FIG. 7 is an explanatory diagram showing an example of the input/output of the data stream generating means 4. A plurality of data linked by delimiters 107 and including a communication header 106 are inputted from the data receiving means 3 to the data stream generating means 4. The data stream generating means 4 clips the individual data from the input data, allocates window ID to the data and passes the data assigned the window ID to the time series data analyzing means 5. The data stream generating means 4 allocates the common window ID to the respective data each included in one analysis window. Sets of the data to which the common window ID is allocated are analyzed simultaneously in one analysis. The individual data assigned the window ID is data generated by the time series data generation sources 1. In the present example, each data contains the date and time, vehicle ID, latitude, longitude and speed.

The respective elements provided in the data stream generating means 4 will be explained with reference to FIG. 2 and the like. The stream data generating means 401 performs format conversion on the data that the data receiving means 3 receives from each data transmitting means 2 (not shown in FIG. 2 and refer to FIG. 1) to divide the same into each individual data. The stream data generating means 401 may determine a header 106 and delimiters 107 (refer to FIG. 7) to clip data between the header 106 and the delimiters 107 and data between the delimiters 107. The format of the data has been standardized by RFC (Request for Comments) or the like. When the received data conforms to the specifications of RFC, a boundary between a header and data and a delimiter between data may be determined in accordance with the specifications to clip each data. FIG. 8 shows an example of data clipped by the stream data generating means 401. When the data illustrated by the example in FIG. 5 is input, the stream data generating means 401 clips three data as shown in FIG. 8.

The sampling means 406 samples the individual data clipped by the stream data generating means 401 and stores the sampled data in the transmission data buffer 402. The sampling means 406 cancels the respective unsampled data.

The transmission data buffer 402 is a memory that stores therein the data sampled by the sampling means 406. FIG. 9 is a typical diagram showing an example of a memory image in the transmission data buffer 402. FIG. 9 illustrates by an example the case where a list structure is adopted. One datum is stored in a memory area 131 that stores one datum therein. Pointers 132 that link respective memory areas are defined. Incidentally, the sampling means 406 notifies the analysis window generating means 403 of the respective pointers via the stream data generating means 402 when the respective data are stored. Alternatively, the sampling means 406 may directly notify the analysis window generating means 403 of the pointers. Tracing the pointers enables access to the respective data in sequence. The form of storing the data in the transmission data buffer 402 is however not limited to the example of FIG. 9. For example, the transmission data buffer 402 may store data therein in a table structure instead of the list structure.

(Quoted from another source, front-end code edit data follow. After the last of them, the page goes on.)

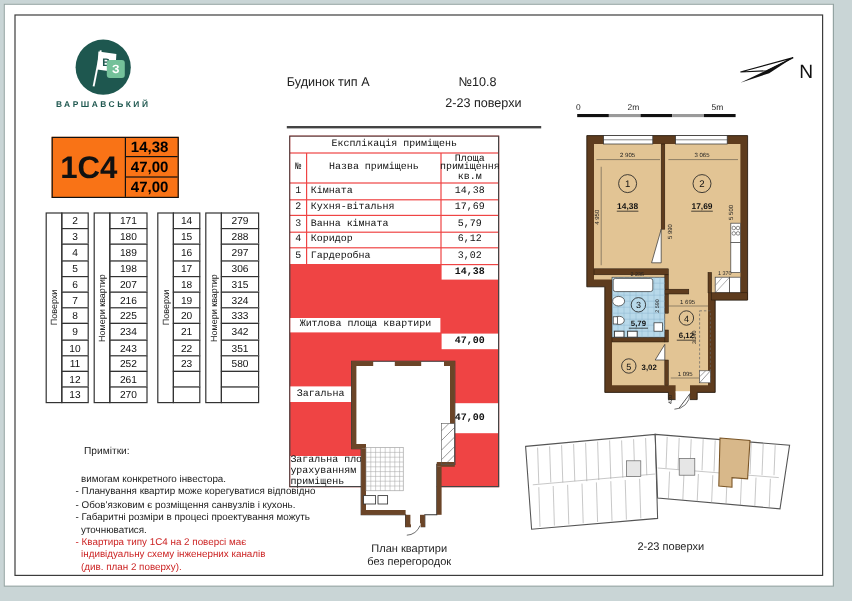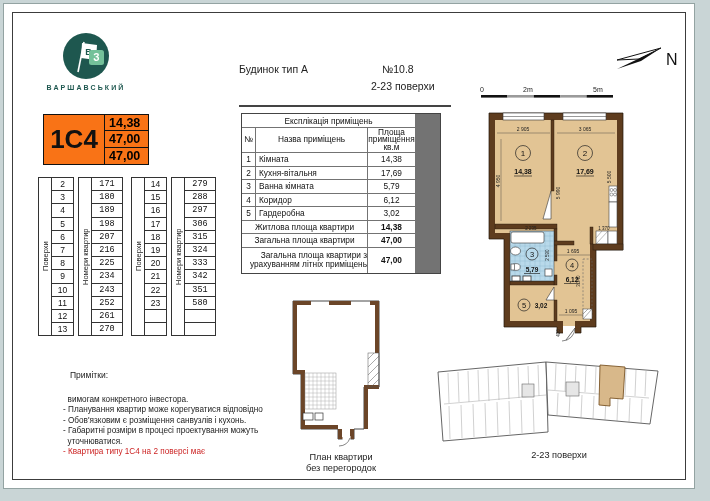"Експлікація приміщень" .ex-table { background: #737373 -> #ef4444; font-family: none -> Liberation Mono, monospace; width: 200px -> 175px }
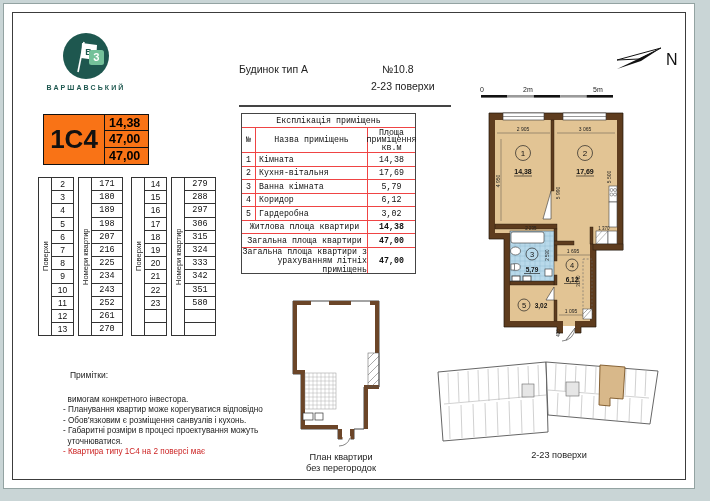"171" .w31 { font-family: Liberation Mono, monospace -> none }
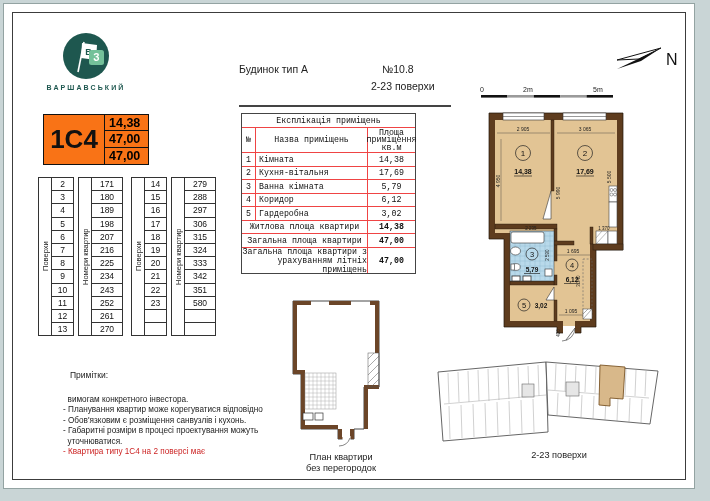"Житлова площа квартири" .ex-sumlabel { margin-top: none -> 44px; text-align: right -> left }
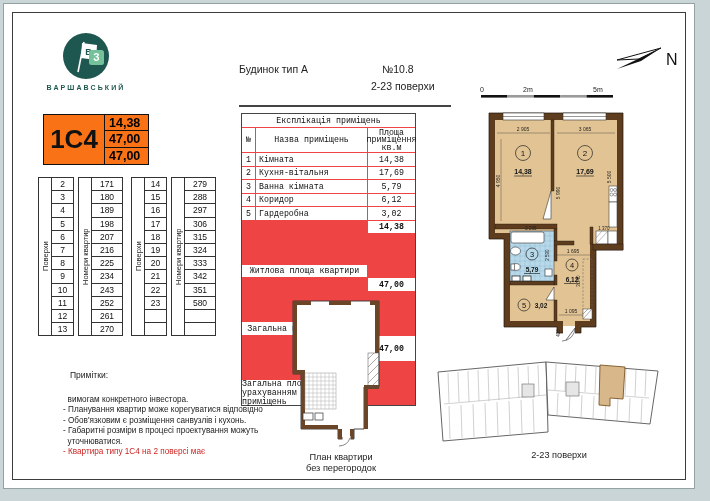"індивідуальну схему інженерних каналів" div.note-line { html: none -> <div> індивідуальну схему інженерних каналів</div> }
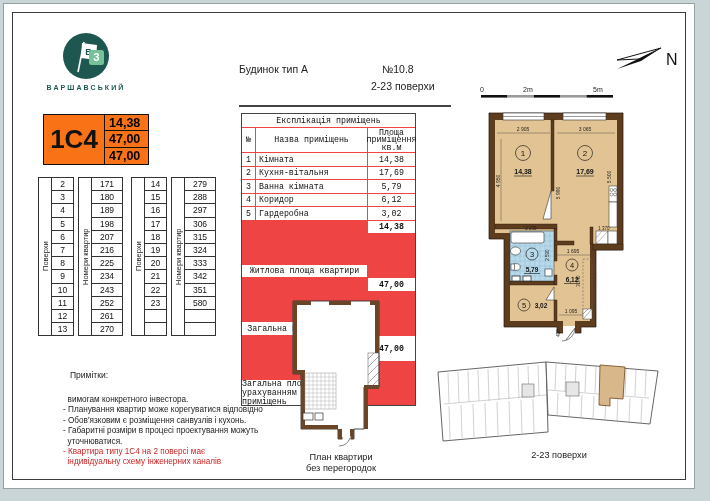"(див. план 2 поверху)." div.note-line { html: none -> <div> (див. план 2 поверху).</div> }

The analysis window generating means 403 receives notification of each pointer to the memory area with the data stored therein at the timing at which the sampling means 406 stores the data in the transmission data buffer, and thereby generates an analysis window based on the pointer. Specifications of the analysis window have been set to the analysis window generating means 403 in advance. The specifications of the analysis window include the type of the analysis window, and the size of the window. As the type of the analysis window, a time-based window in which an analysis is conducted, or a topple-based window in which an analysis is done is determined. As the window size, time is determined in the case of the time-based window, and the number of data is determined in the case of the topple-based window.

The analysis window generating means 403 generates an analysis window in accordance with the prescribed specifications. For example, assume that the analysis is determined to be conducted by the time-based window and the time is defined as the window size. In this case, when generating the analysis window, the analysis window generating means 403 stores therein the date and time of generation of the analysis window and adds a window size to the date and time to thereby calculate the timing at which the next analysis window is generated. When the analysis window generating means 403 receives the notification of the corresponding pointer from the sampling means 406 along with the addition of new data, the analysis window generating means 403 obtains access to a field at the date and time for data in a memory area indicated by the notified pointer. The analysis window generating means 403 determines whether the date and time exceeding the timing at which the next analysis window is generated, is being stored. When the date and time that exceed the timing at which the next analysis window generated, is being stored, the analysis window generating means 403 allocates new window ID to the respective data stored in the transmission data buffer to thereby define it as one analysis window of those, and issues a command for transmission of a set (analysis window) of the data to the stream data transmitting means 404.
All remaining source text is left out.